SBE Nuggets
The National Science Foundation continues its prominent support of cutting-edge scientific research on human and artificial intelligence as part of its widescale Knowledge and Distributed Intelligence (KDI) initiative. The NSF funds cross-disciplinary teams of researchers from social and behavioral sciences, engineering, computer sciences, mathematical and physical sciences, biological sciences and education to better understand how humans, animals and artificial systems acquire and develop knowledge. The importance of understanding how we learn is crucial in our information-age society. As NSF director Neal Lane puts it, "Access to information is one thing…Intelligently absorbing, refining and analyzing this information to glean useful knowledge is quite another…If we don't understand how the brain works and how we can use information, it won't do us a lot of good."

Many of the academics tackling this puzzle of intelligence are part of NSF's Learning and Intelligent Systems (LIS) project. Among them, cognitive psychologist Dr. Neil E. Berthier and colleagues at the University of Massachusetts study human and robot motor behavior. Dr. Berthier's team analyzes how infants use their rapidly budding motor skills, particularly reaching, to explore the world and navigate effectively in new environments. The researchers find that infants are highly active individuals who are constantly exploring their own capabilities, matching their motor skill strategies to their current skills and to the task at hand. The research goal according to Dr. Berthier is "to understand how highly complex intelligent systems could arise from simple initial knowledge through interactions with the environment."
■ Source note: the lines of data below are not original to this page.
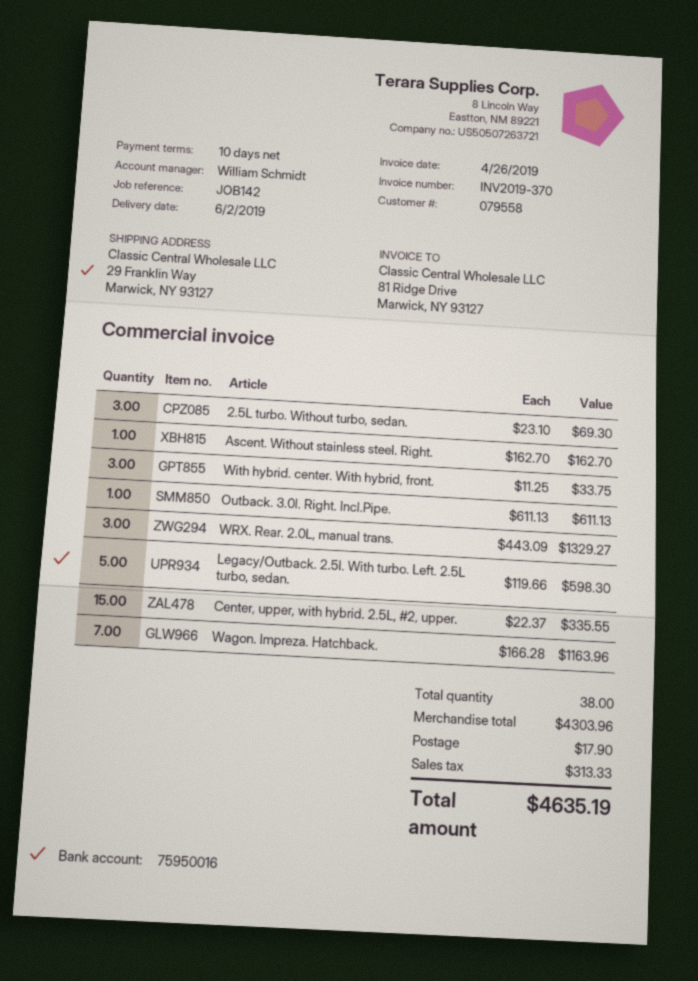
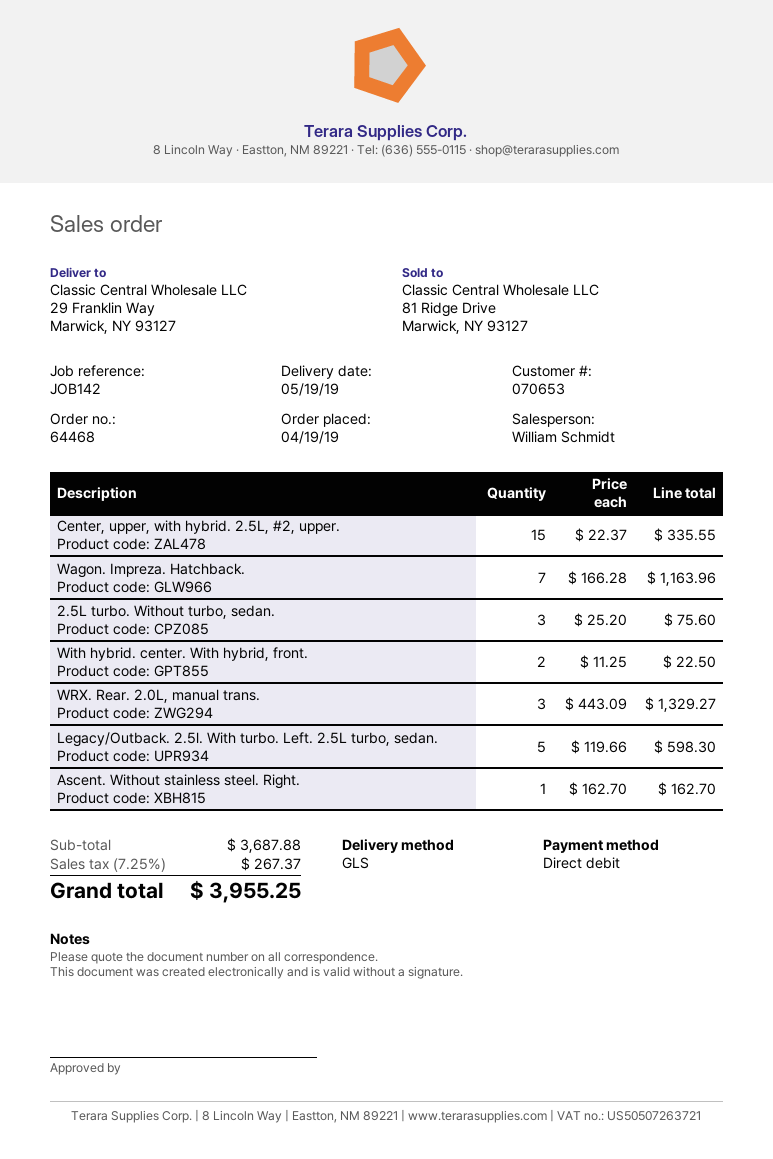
delivery date: 2019-06-02 -> 2019-05-19
customer number: 079558 -> 070653
2.5L turbo. Without turbo, sedan.: 3 x 23.10 = 69.30 -> 3 x 25.20 = 75.60
With hybrid. center. With hybrid, front.: 3 x 11.25 = 33.75 -> 2 x 11.25 = 22.50
Outback. 3.0l. Right. Incl.Pipe.: 1 x 611.13 = 611.13 -> none
subtotal: 4303.96 -> 3687.88
shipping: 17.90 -> none
tax: 313.33 -> 267.37
total: 4635.19 -> 3955.25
Further pursuing this goal, Dr. Berthier and NSF-funded colleagues in Computer Science and Artificial Intelligence explore how an infant's process in learning to reach can be transferred to intelligent machines. The problems facing the infant are similar to those a robot would face in new environments, hence the beneficial cross-disciplinary effort. For example, while it may seem straightforward to watch a baby reach around an object that suddenly obstructs its path, the act of "obstacle avoidance" is actually a central problem in robotics today. For robots to reach effectively in a complex environment, as people do, they must first "learn" to do so. The researchers are working to quantify the strategic patterns or "control strategies" of infant learning; when these human learning mechanisms are understood, it may be possible to engineer an artificial intelligence system based on human-like interactive learning, so that a robot could learn from experience and easily adapt to a changing environment.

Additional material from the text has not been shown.